Sin 1: Apathy. In 2002, Bill Gates famously drafted his "Trustworthy Computing" memo in which he makes clear that "Trustworthy Computing is the highest priority for all the work we are doing. We must lead the industry to a whole new level of Trustworthiness in computing." Executives have the power to make security a priority or a joke. What messages are you sending with your security decisions and actions?
Sin 2: Secrecy. Consider the mission of the Open Web Application Security Project (OWASP): "To make software security visible, so that individuals and organizations worldwide can make informed decisions about true software security risks." Making security visible in your organization will ensure that development teams and business organizations are on the same page. Secrecy, on the other hand, leads to confusion, blind decision-making, and can even create disincentives for secure coding. Do you use every vulnerability as an opportunity to improve or as a secret to cover up as quickly as possible?

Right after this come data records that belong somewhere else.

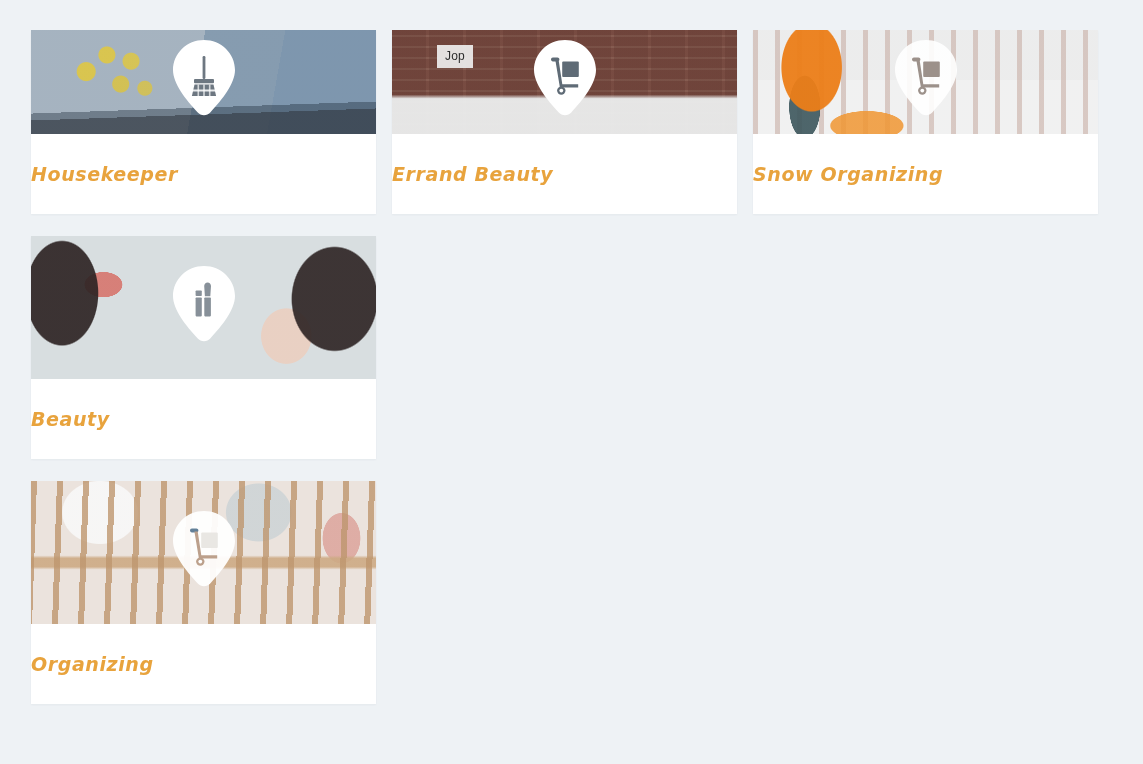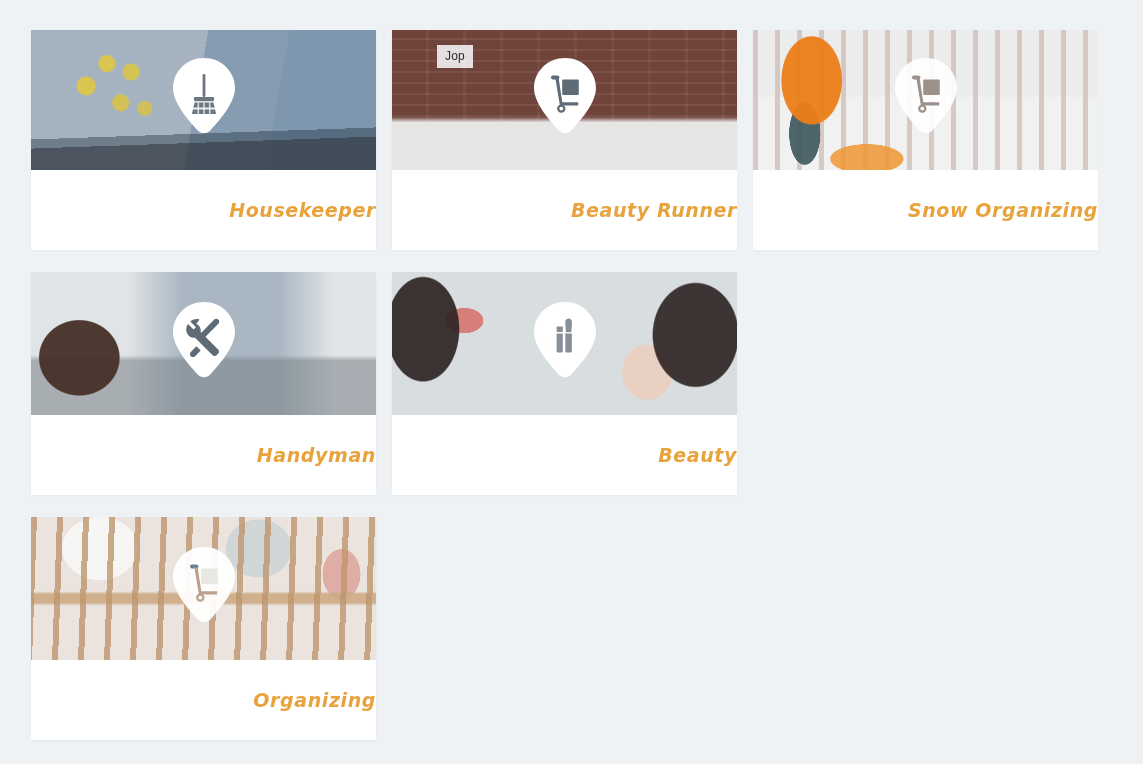--- a/index.html
+++ b/index.html
@@ -46,7 +46,7 @@
     overflow: hidden;
     background: #c9d2da;
   }
-  .row-1 .photo { height: 140px; }
+  .row-1 .photo { height: 104px; }
   .row-2 .photo, .row-3 .photo { height: 143px; }
 
   .photo-bg {

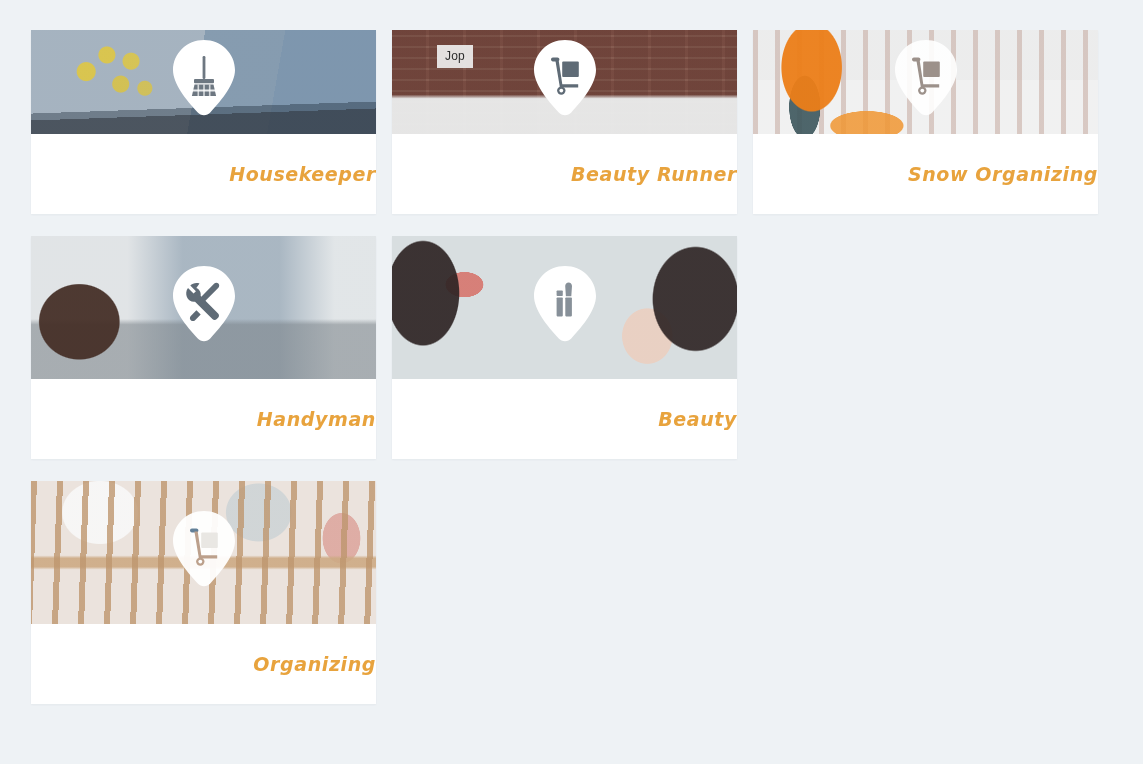--- a/index.html
+++ b/index.html
@@ -167,7 +167,7 @@
     height: 80px;
     display: flex;
     align-items: center;
-    justify-content: flex-end;
+    justify-content: flex-start;
     background: #ffffff;
   }
   .row-1 .caption { height: 80px; }

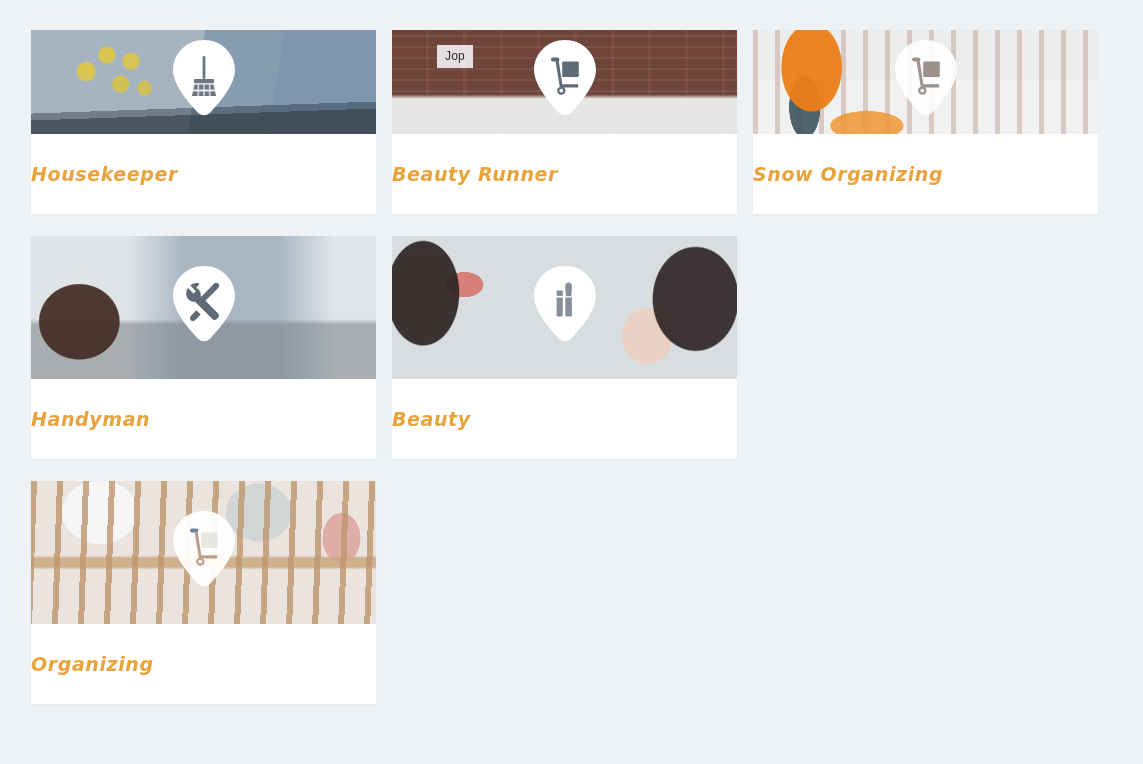--- a/index.html
+++ b/index.html
@@ -232,7 +232,7 @@
         </div>
       </div>
       <div class="caption">
-        <span class="caption-title">Beauty Runner</span>
+        <span class="caption-title">Errand Beauty</span>
       </div>
     </div>
 

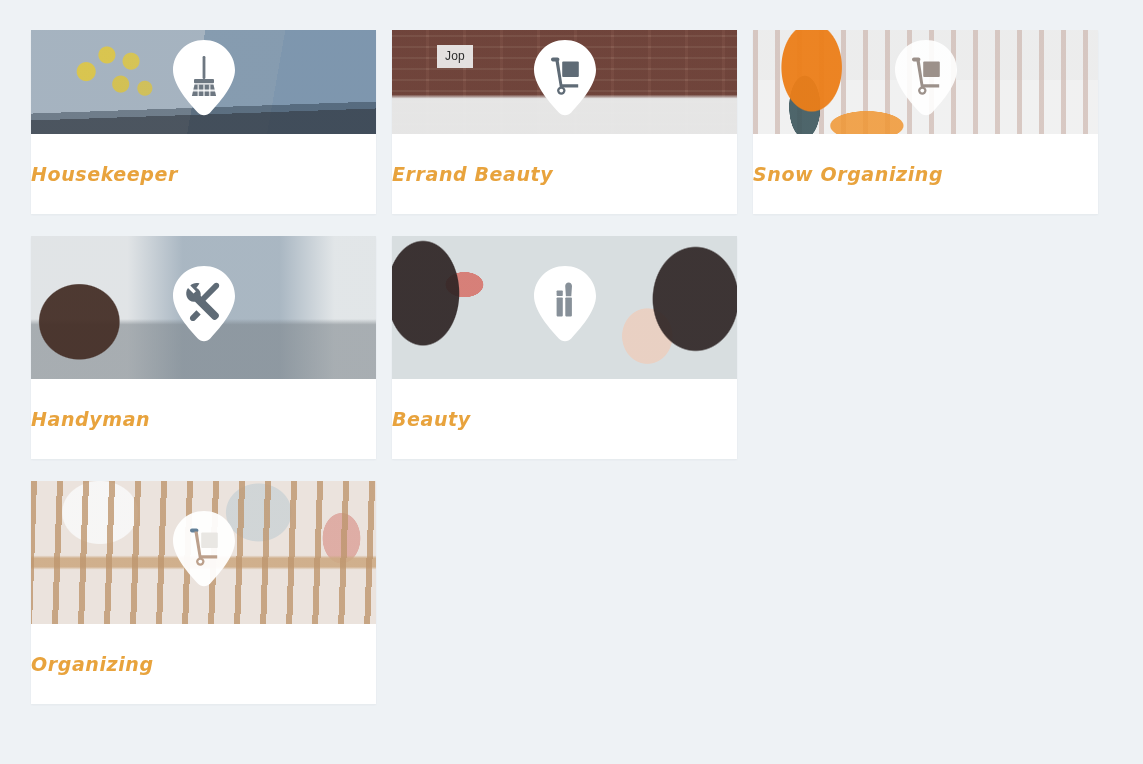--- a/index.html
+++ b/index.html
@@ -261,24 +261,6 @@
 
   <div class="row row-2">
 
-    <div class="card">
-      <div class="photo">
-        <div class="photo-bg ph-handyman"></div>
-        <div class="pin">
-          <svg viewBox="0 0 62 76">
-            <path d="M31 0C13.9 0 0 13.4 0 30c0 13.6 12.8 29.6 24.5 42.2 3.6 3.9 9.4 3.9 13 0C49.2 59.6 62 43.6 62 30 62 13.4 48.1 0 31 0z" fill="#ffffff"></path>
-            <g fill="#5f6b76">
-              <path d="M22.5 19.5c-3.6-1-7.3 0-9.2 2.1l5.6 5.6-2.3 2.3-5.6-5.6c-2.1 2.6-2.2 6.2-1.1 9.1 1.3 3.4 4.7 5.2 8.1 4.7l17.4 17.4c1.2 1.2 3.2 1.2 4.4 0l1.3-1.3c1.2-1.2 1.2-3.2 0-4.4L23.7 31.9c.5-3.3-1.1-6.7-4.4-8z" transform="translate(4,-2)"></path>
-              <path d="M46.4 17.6c-1.1-1.1-3-1.1-4.1 0L26.6 33.4l4.1 4.1 15.7-15.8c1.1-1.1 1.1-3 0-4.1z" transform="translate(-1,0)"></path>
-              <path d="M17.8 49.9l5.6-5.6 4.3 4.3-5.6 5.6c-1.2 1.2-3.1 1.2-4.3 0-1.2-1.2-1.2-3.1 0-4.3z"></path>
-            </g>
-          </svg>
-        </div>
-      </div>
-      <div class="caption">
-        <span class="caption-title">Handyman</span>
-      </div>
-    </div>
 
 
     <div class="card">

Sin 3: Forgetfulness. Security is created through the evolutionary process. "Builders" create a security system, and "breakers" challenge that security. Each iteration advances security a little bit. However, many organizations don’t save the improvements made during each iteration. They don’t learn. Instead, their developers continue to make the same mistakes year after year. Organizations that learn from their mistakes capture the lessons they have learned in standards, technical defenses, training, and other forms.
Sin 4: Promiscuity. Some organizations allow development teams to adopt new technologies without any security analysis. This might be an open-source library, a new framework, or a new product. Eventually, vulnerabilities are identified in the new technology, but by then it is either technically or contractually too late to fix. The solution is to ask the hard questions before you get in bed with a new technology. What is the security story behind the technology? How can you verify security? How have the vendors handled security issues in the past?
Sin 5: Creativity. Done right, security is boring. Every time we see custom security controls, we find serious problems. Everyone knows not to build their own cryptography, or at least they should. But the same reasoning applies to authentication, access control, input validation, encoding, logging, intrusion detection, and other security defenses.
Sin 6: Blame. Some people like to blame developers for security flaws. Economic theory suggests that this is the efficient approach, since developers are in the best position to prevent security glitches from occurring. But blaming developers for application security problems is exactly the wrong thing to do. Blame creates a dangerous feedback loop where developers despise security, security teams exaggerate their findings to get attention, and everyone ends up blindly trusting applications. Remember the words of Ice-T, "Don’t hate the playa, hate the game."
Sin 7: Faith. Many organizations rely on a quick scan or static analysis to see if their applications are "good-to-go" without really understanding what they are getting. For example, access control is a critical security defense, but most tools can’t test it at all. Same for many encryption and authentication defenses as well. So you’ll need a different strategy to verify that those controls are in place and effective. Blind faith is not a defense.
Consider your software development culture and ask yourself if you’ve made secure coding simple and fun. Just remember: All the tools and processes in the world won’t lead to secure code unless you tackle the culture killers. Good luck!